DATASET CONTENT:
======
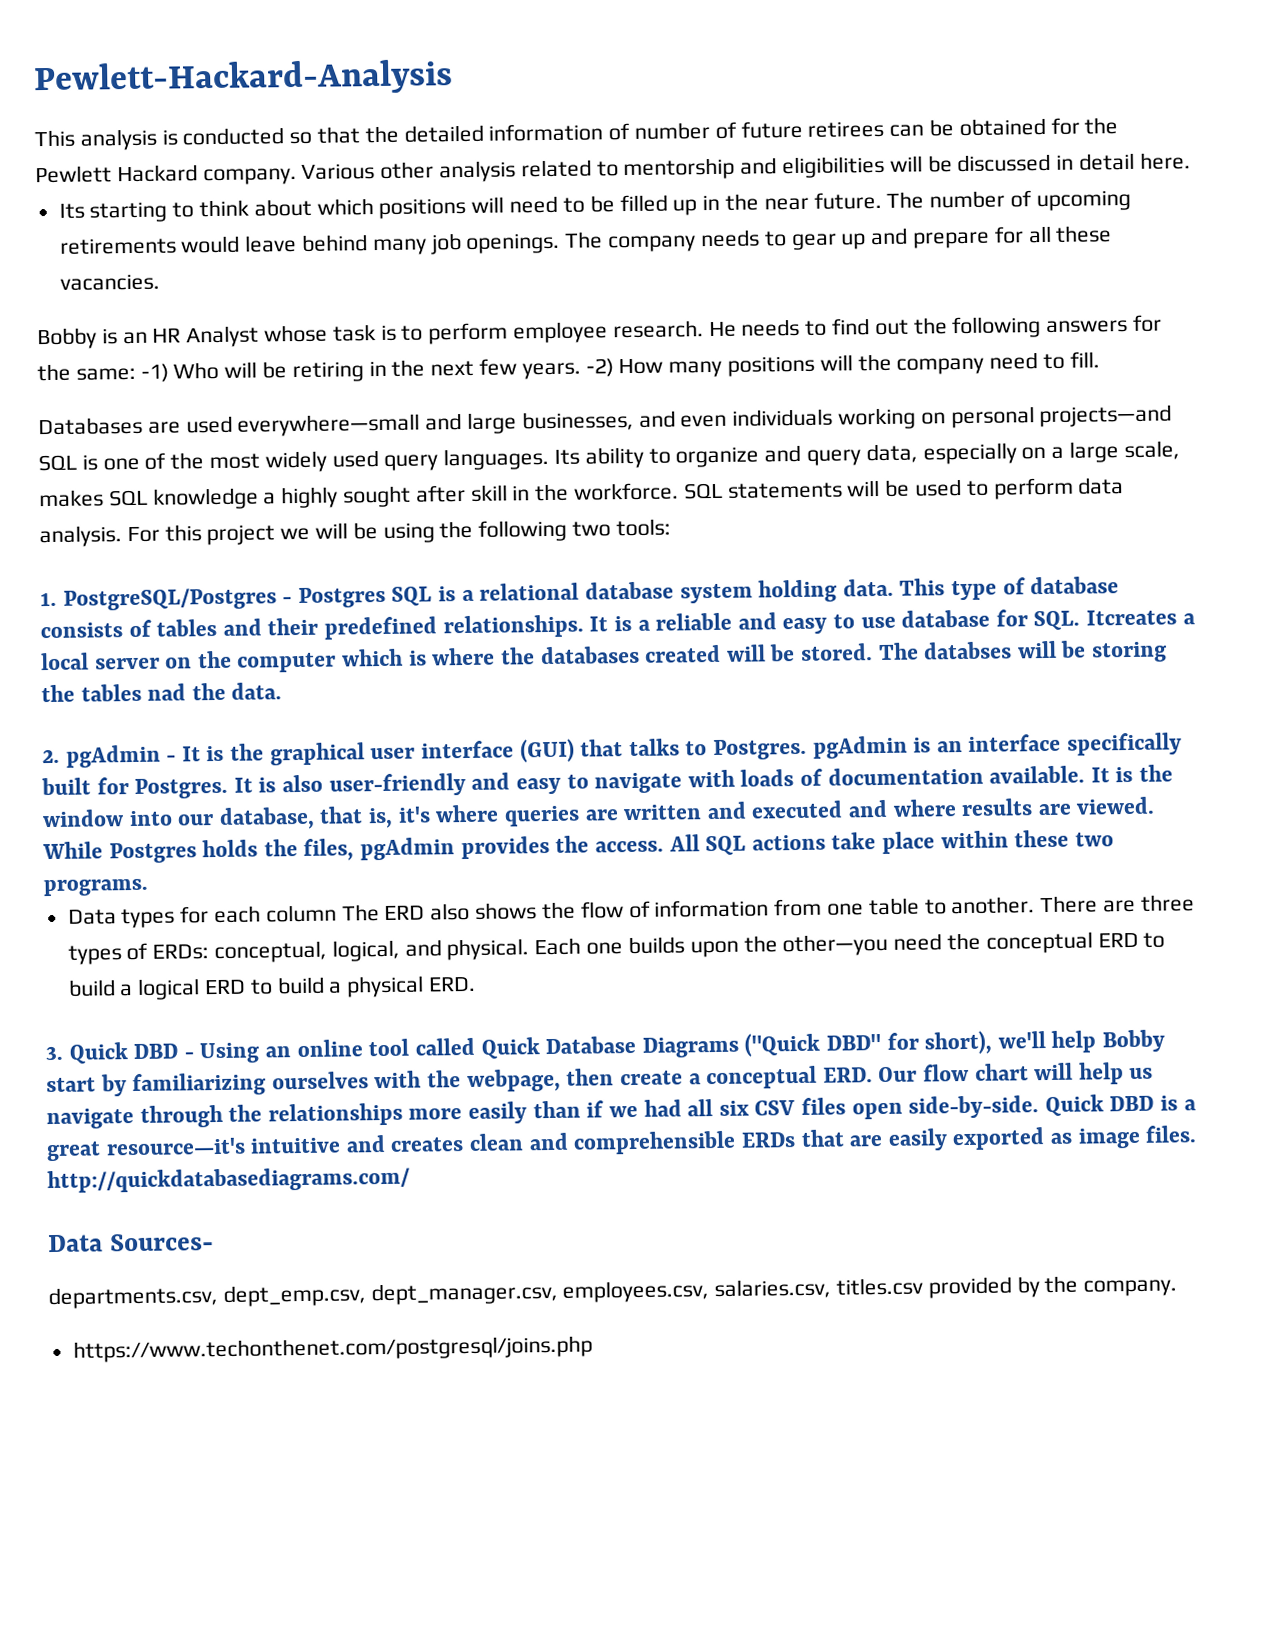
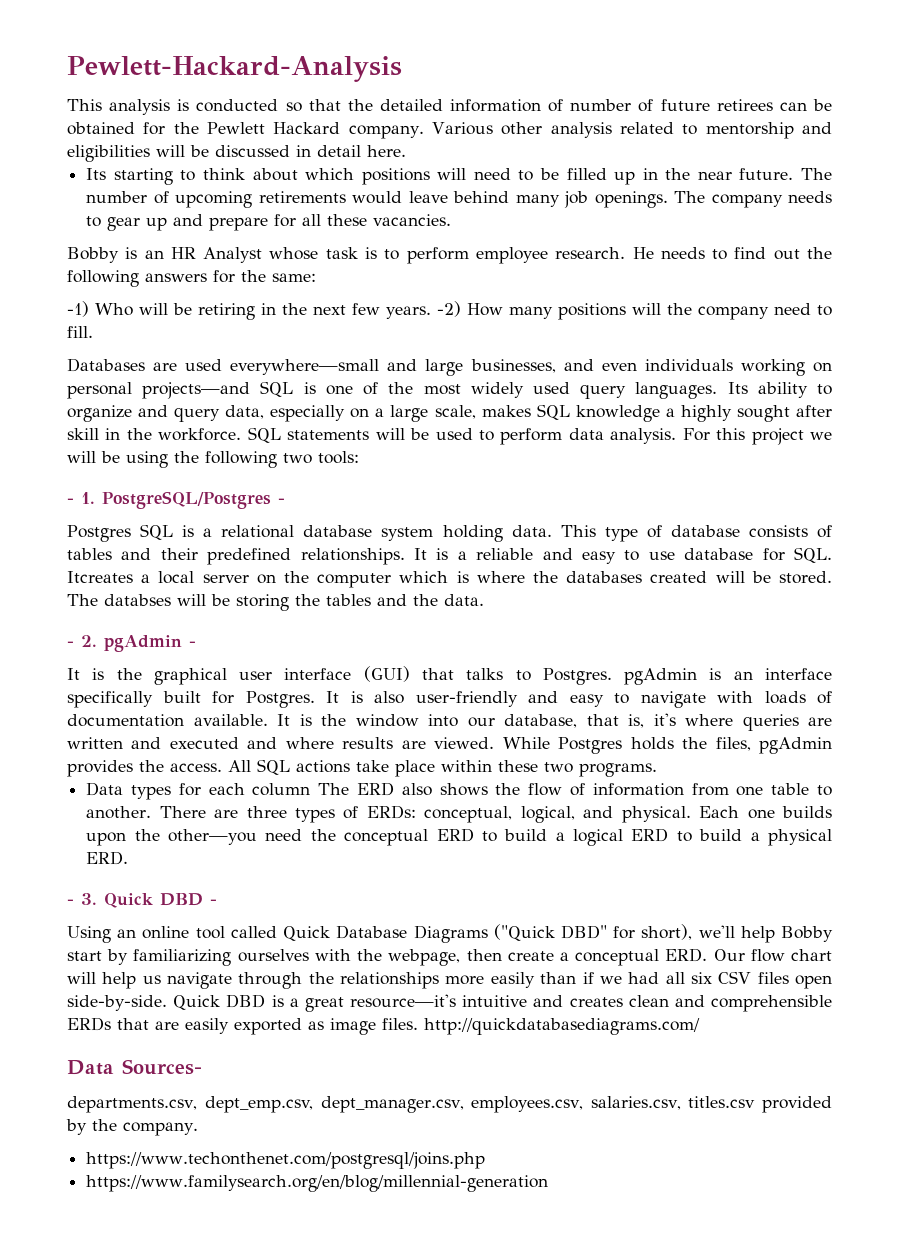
(136, 374) none -> (316, 277) //
(671, 527) none -> [67,498,74,504] -
(293, 600) none -> (285, 501) //
[147,683,187,701] nad -> [377,594,407,606] and
(283, 691) none -> [67,641,74,647] -
(177, 758) none -> (196, 644) //
(477, 984) none -> [67,899,74,905] -
(194, 1055) none -> (217, 902) //
(593, 1349) none -> [86,1175,549,1192] // https://www.familysearch.org/en/blog/millennial-generation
======
WORK ORDER: Going through the listing above, count the lines in which the word "none" appears, and give only the number.

TASK ANSWER: 8